BEGIN Dataset records

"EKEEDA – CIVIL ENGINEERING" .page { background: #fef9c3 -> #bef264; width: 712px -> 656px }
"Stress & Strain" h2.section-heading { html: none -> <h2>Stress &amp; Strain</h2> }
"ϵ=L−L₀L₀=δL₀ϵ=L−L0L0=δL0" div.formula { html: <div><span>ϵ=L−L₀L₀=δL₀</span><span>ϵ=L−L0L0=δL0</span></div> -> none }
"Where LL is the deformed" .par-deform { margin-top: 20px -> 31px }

END Dataset records
BEGIN Dataset records

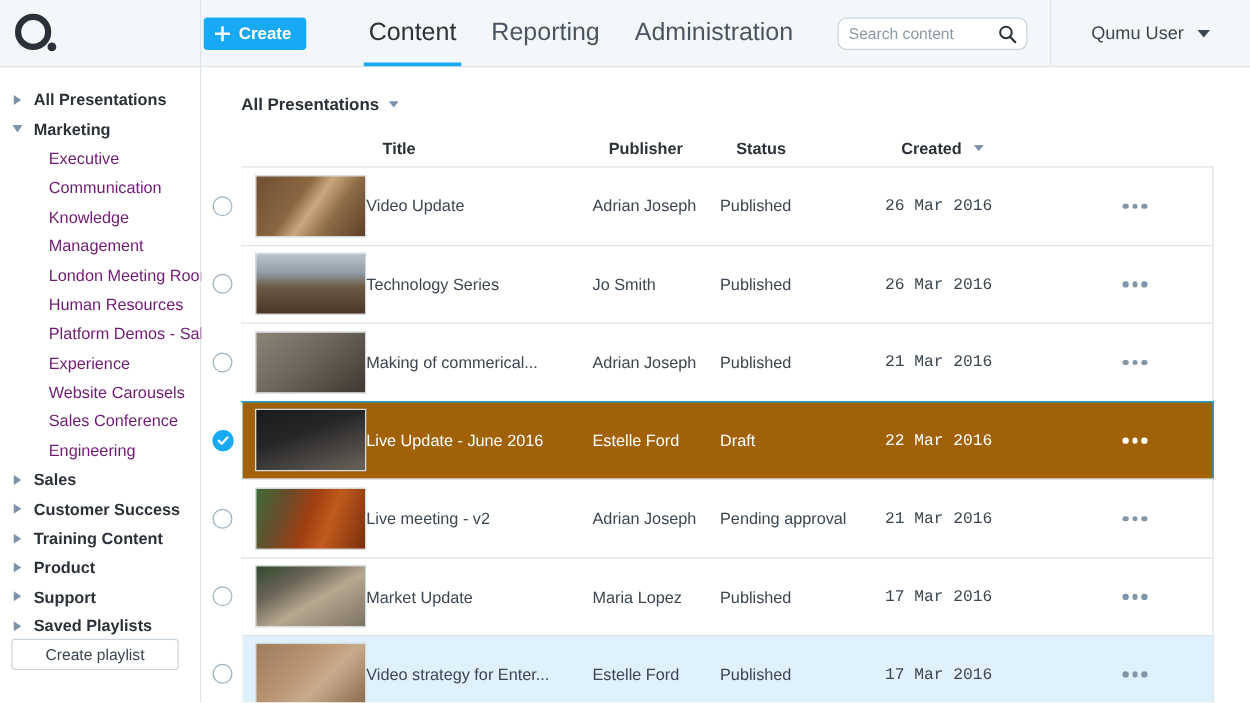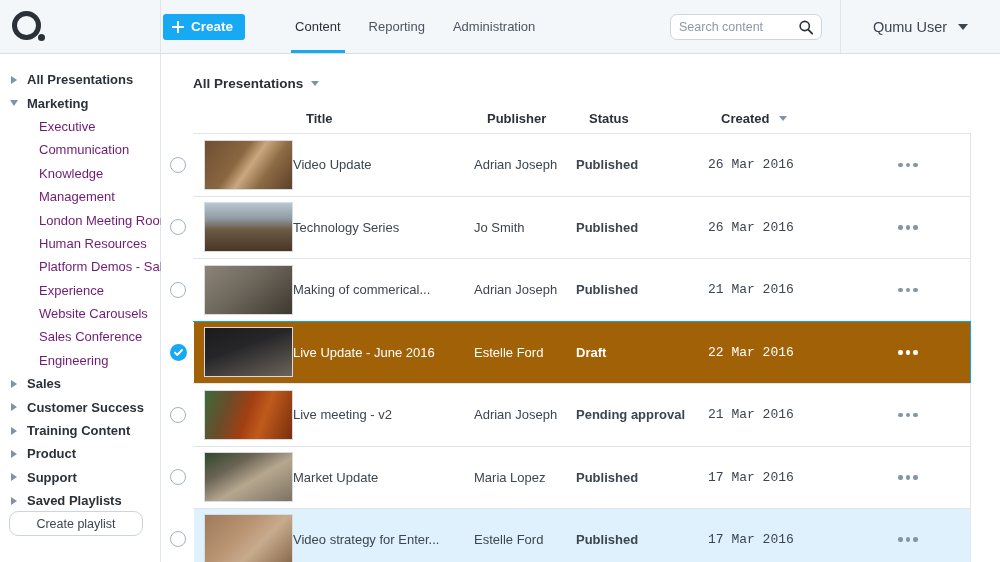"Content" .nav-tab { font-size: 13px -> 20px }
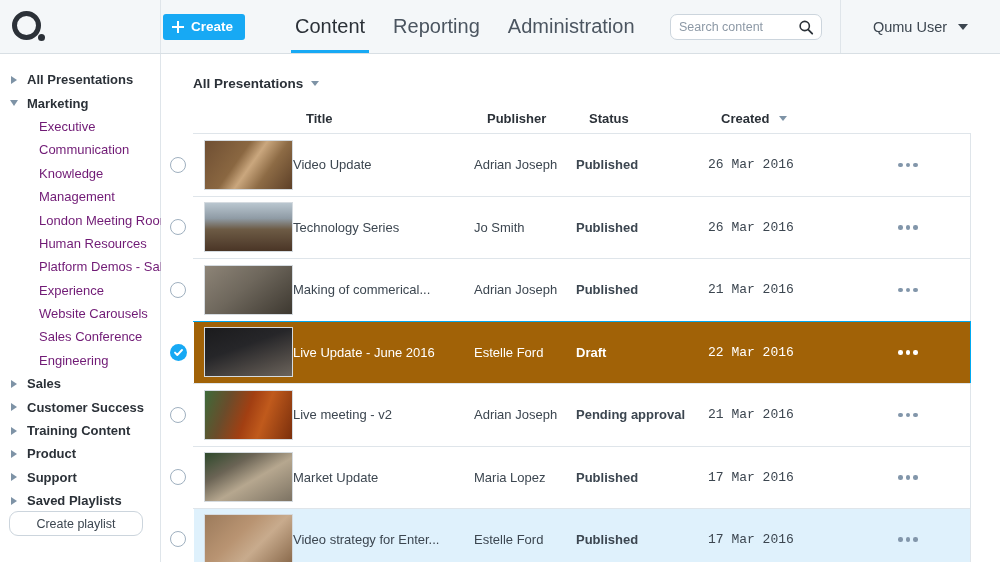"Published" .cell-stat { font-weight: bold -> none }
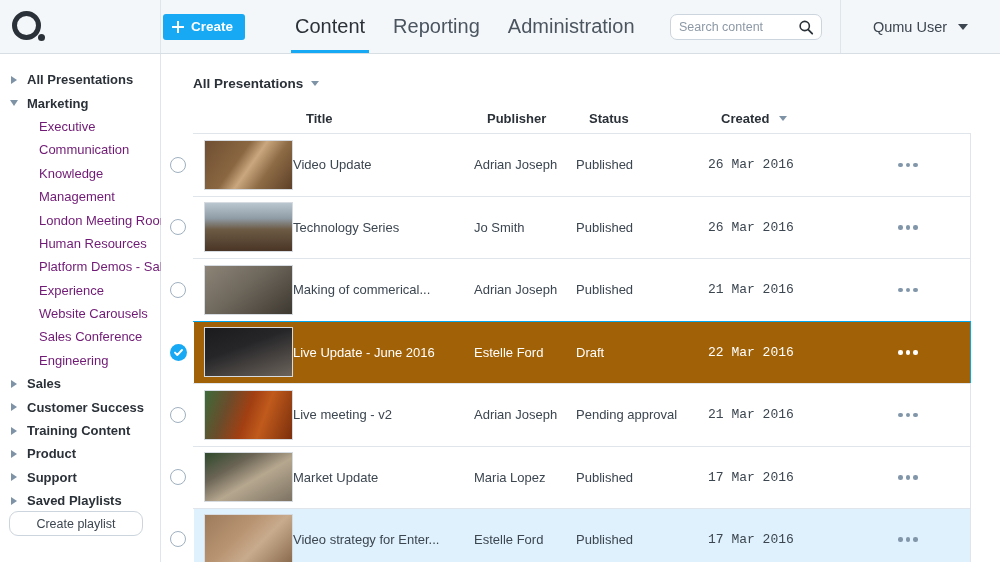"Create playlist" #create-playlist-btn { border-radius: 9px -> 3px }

END Dataset records
BEGIN Dataset records

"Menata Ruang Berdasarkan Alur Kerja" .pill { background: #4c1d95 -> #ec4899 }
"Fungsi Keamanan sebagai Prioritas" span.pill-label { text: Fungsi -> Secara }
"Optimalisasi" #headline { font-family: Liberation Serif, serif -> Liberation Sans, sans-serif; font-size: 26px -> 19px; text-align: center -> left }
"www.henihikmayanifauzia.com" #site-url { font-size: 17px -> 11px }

END Dataset records

Each line between the one holding "font-size: 13px ->" and the one holding "border-radius: 9px ->", inclusive, should be copied exactly as it appears above, and pictures should be omitted.

> **Task result**
"Content" .nav-tab { font-size: 13px -> 20px }
"Published" .cell-stat { font-weight: bold -> none }
"Create playlist" #create-playlist-btn { border-radius: 9px -> 3px }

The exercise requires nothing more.